**Before-and-after change records**.
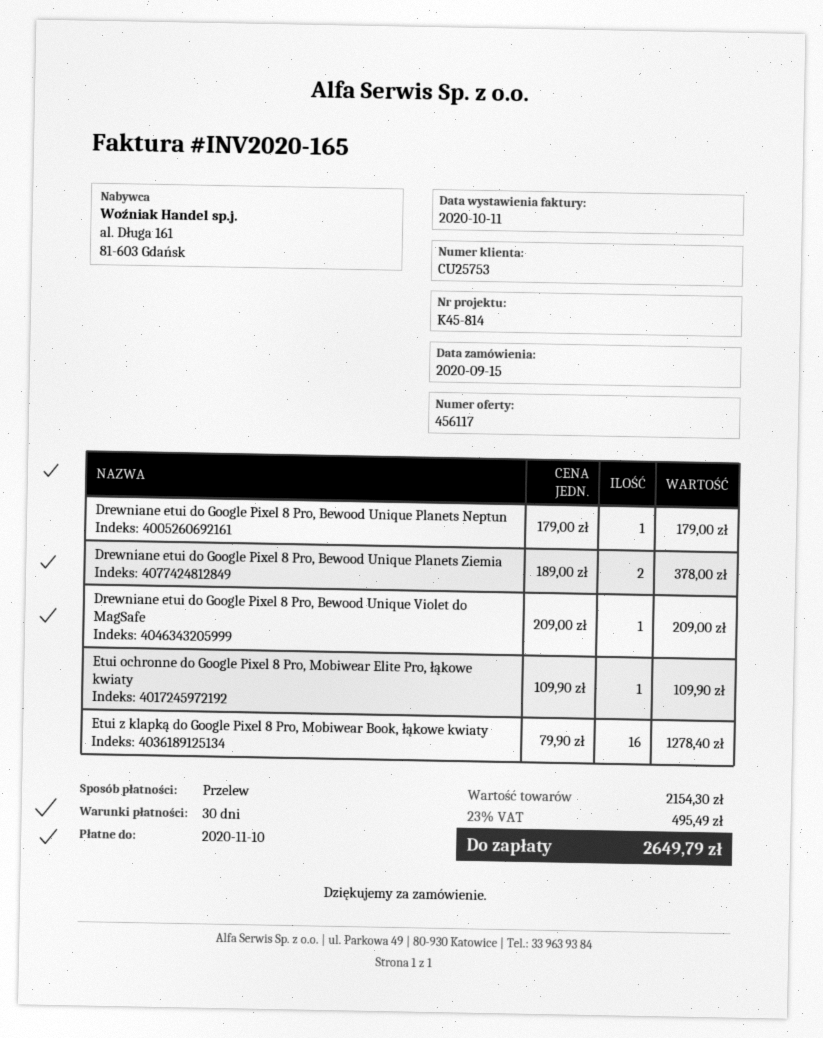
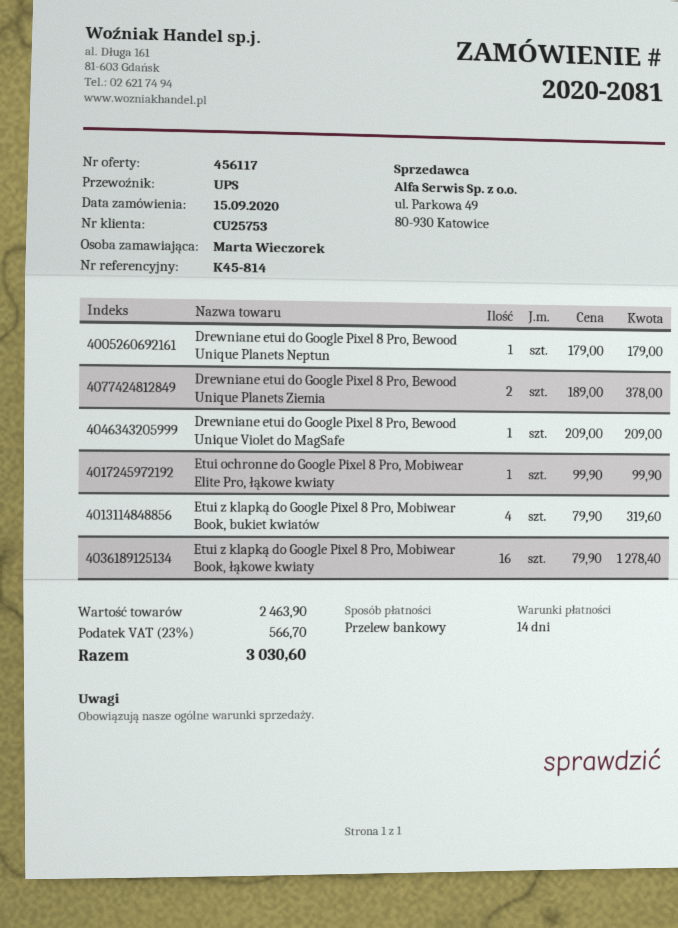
payment terms: 30 days -> 14 days
Etui ochronne do Google Pixel 8 Pro, Mobiwear Elite Pro, łąkowe kwiaty: 1 x 109.90 = 109.90 -> 1 x 99.90 = 99.90
Etui z klapką do Google Pixel 8 Pro, Mobiwear Book, bukiet kwiatów: none -> 4 x 79.90 = 319.60
subtotal: 2154.30 -> 2463.90
tax: 23% = 495.49 -> 23% = 566.70
total: 2649.79 -> 3030.60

**Aim of the task**. Reproduce each entry precisely; the pictures stay out.

**Task answer**.
payment terms: 30 days -> 14 days
Etui ochronne do Google Pixel 8 Pro, Mobiwear Elite Pro, łąkowe kwiaty: 1 x 109.90 = 109.90 -> 1 x 99.90 = 99.90
Etui z klapką do Google Pixel 8 Pro, Mobiwear Book, bukiet kwiatów: none -> 4 x 79.90 = 319.60
subtotal: 2154.30 -> 2463.90
tax: 23% = 495.49 -> 23% = 566.70
total: 2649.79 -> 3030.60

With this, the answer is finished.